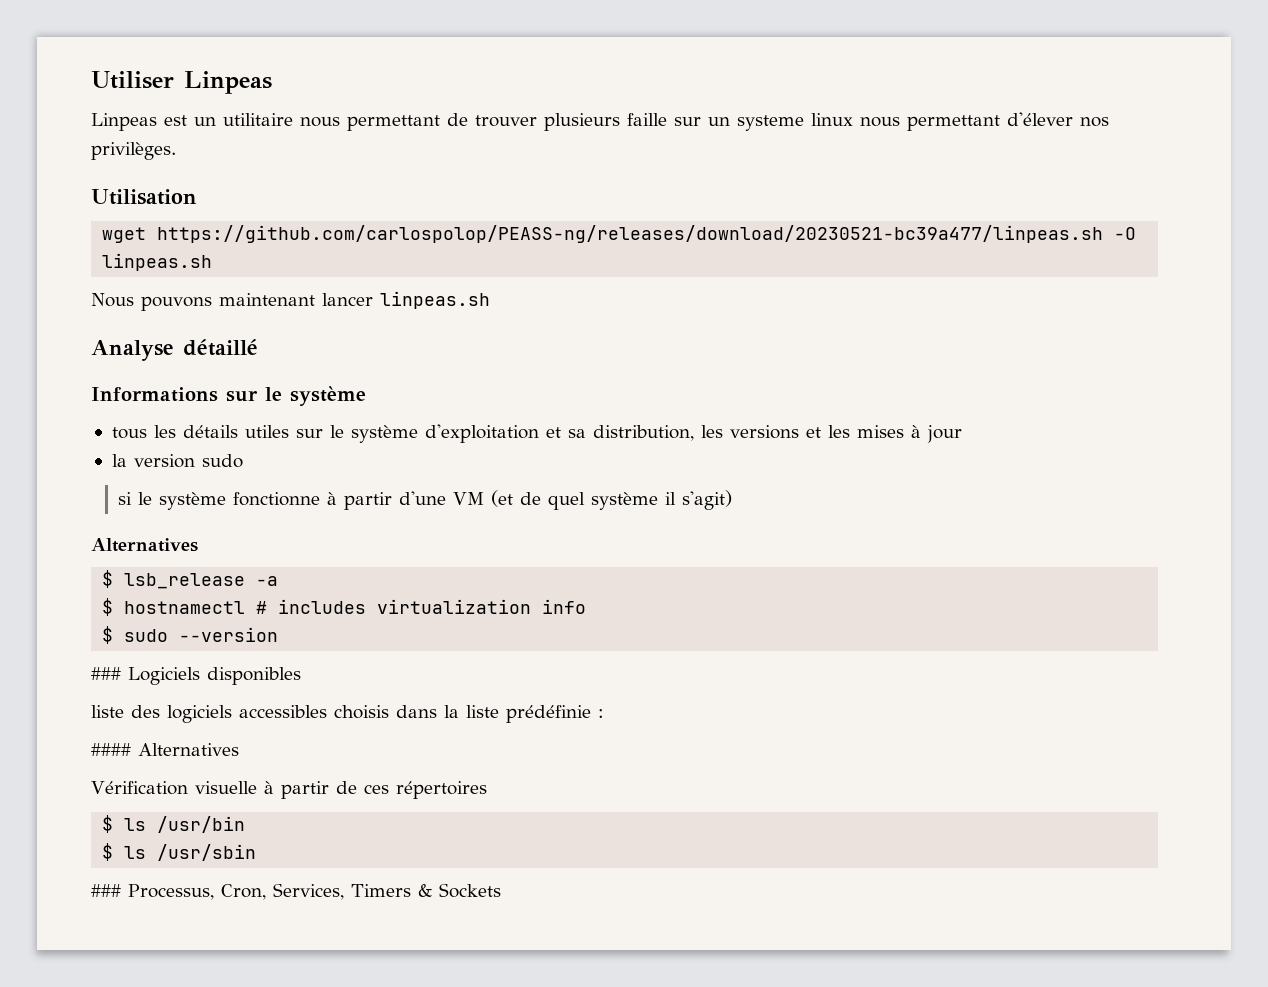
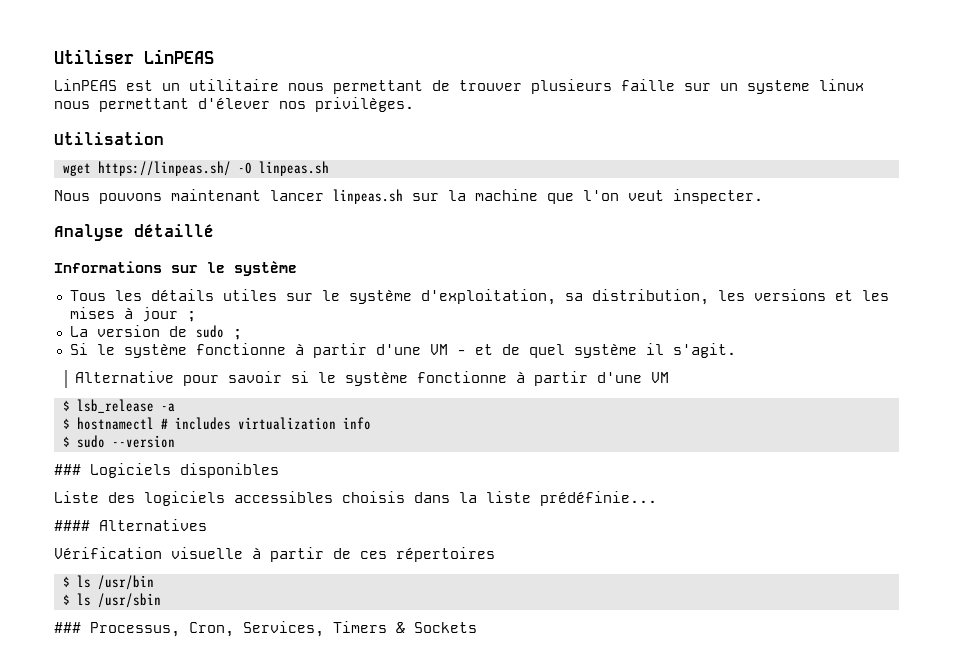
- Utiliser Linpeas
- Linpeas est un utilitaire nous permettant de trouver plusieurs faille sur un systeme linux nous permettant d'élever nos privilèges.
+ Utiliser LinPEAS
+ LinPEAS est un utilitaire nous permettant de trouver plusieurs faille sur un systeme linux nous permettant d'élever nos privilèges.
- wget https://github.com/carlospolop/PEASS-ng/releases/download/20230521-bc39a477/linpeas.sh -O linpeas.sh
+ wget https://linpeas.sh/ -O linpeas.sh
- Nous pouvons maintenant lancer linpeas.sh
+ Nous pouvons maintenant lancer linpeas.sh sur la machine que l'on veut inspecter.
- tous les détails utiles sur le système d'exploitation et sa distribution, les versions et les mises à jour
- la version sudo
- si le système fonctionne à partir d'une VM (et de quel système il s'agit)
- Alternatives
+ Tous les détails utiles sur le système d'exploitation, sa distribution, les versions et les mises à jour ;
+ La version de sudo ;
+ Si le système fonctionne à partir d'une VM - et de quel système il s'agit.
+ Alternative pour savoir si le système fonctionne à partir d'une VM
- liste des logiciels accessibles choisis dans la liste prédéfinie :
+ Liste des logiciels accessibles choisis dans la liste prédéfinie...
---+---
◆ Task to carry out
Take the lines from the start of the entries through the line containing "l'on veut inspecter." and set them down exactly, leaving out every picture.

◆ Response area
- Utiliser Linpeas
- Linpeas est un utilitaire nous permettant de trouver plusieurs faille sur un systeme linux nous permettant d'élever nos privilèges.
+ Utiliser LinPEAS
+ LinPEAS est un utilitaire nous permettant de trouver plusieurs faille sur un systeme linux nous permettant d'élever nos privilèges.
- wget https://github.com/carlospolop/PEASS-ng/releases/download/20230521-bc39a477/linpeas.sh -O linpeas.sh
+ wget https://linpeas.sh/ -O linpeas.sh
- Nous pouvons maintenant lancer linpeas.sh
+ Nous pouvons maintenant lancer linpeas.sh sur la machine que l'on veut inspecter.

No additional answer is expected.